The next morning I had the catheter removed. About an hour later I was able to pee on my own. It's amazing how much such a simple thing can be taken for granted. I still don't really get the urge to pee, so I have to remind myself to go pee every couple hours. I sure hope that goes away...or comes back, or whatever. A few hours after that, I pooped! Yay! So much better already than recovery with Joshua already.
Also, this time I stuck to only taking Ibuprofen and nothing stronger. No Percocet for sure. I had the option to take a different one if needed, but I never needed it.
Day 2 in the hospital was mostly spent sleeping. I got discharged in the evening and got to go home!

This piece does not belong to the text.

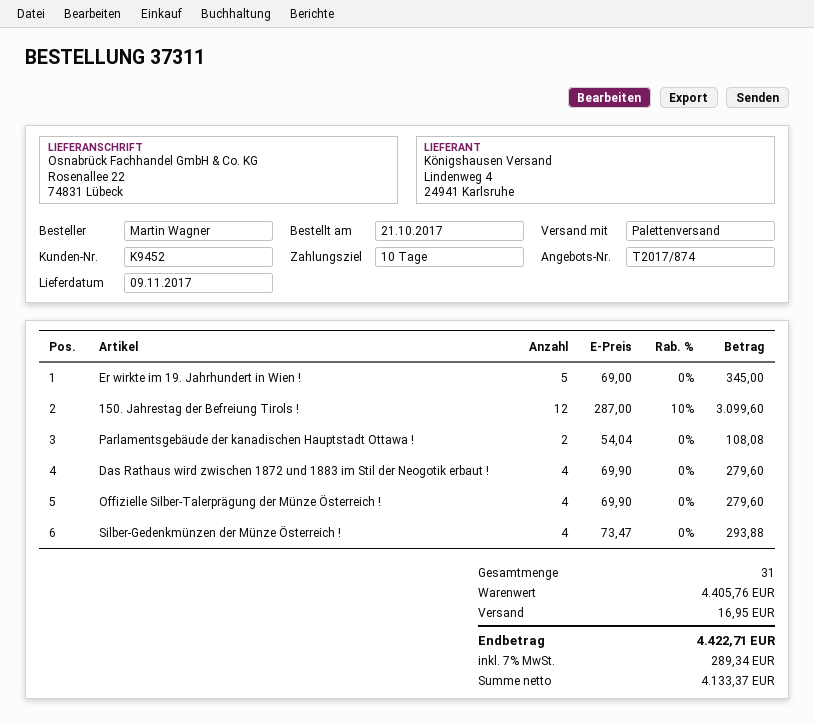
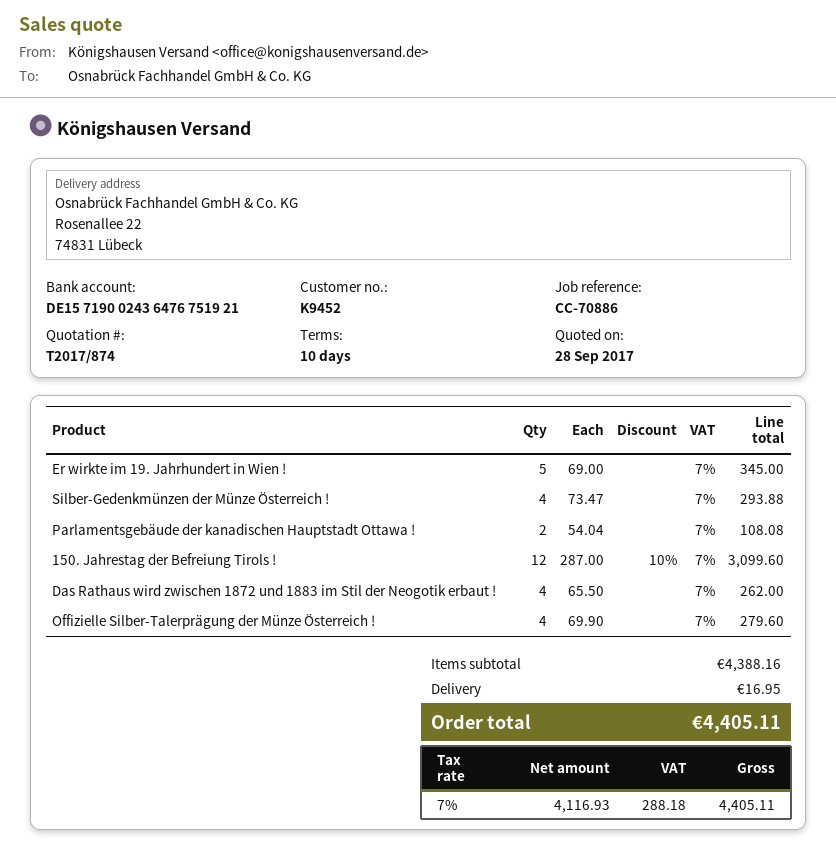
Das Rathaus wird zwischen 1872 und 1883 im Stil der Neogotik erbaut !: 4 x 69.90 = 279.60 -> 4 x 65.50 = 262.00
subtotal: 4405.76 -> 4388.16
net: 4133.37 -> 4116.93
tax: 7% = 289.34 -> 7% = 288.18
total: 4422.71 -> 4405.11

Saturday, July 19th I got a major pain in my right side and I thought I was dying! It went away once I took my ibuprofen again. It happened again on Sunday. I figured if it happened again on Monday, I'd call the doctor. It did. They had me come in Tuesday, but told me if I developed a fever or vomiting overnight to go directly to the ER. I went in and it wasn't hurting at all, or so I thought. The doctor pushed on my tummy though and immense pain commenced. She said it was like I had appendicitis, but no other symptoms of appendicitis. So I peed in a cup and went home. Turns out it was a bladder infection. Got some antibiotics, and now I'm almost as good as new.
Note: At this point with Joshua, I was begging my mom to stay another week because I just could not handle doing it on my own yet. I was still in major pain, exhausted to no end, and coughing up a lung.
Summary: VBAC is MUCH better than C-Section. I think I could have another baby at some point in the future if it goes like that again. Not anytime in the near future, but sometime. Especially if it's another baby like Maggie who eats, sleeps, and poops so well.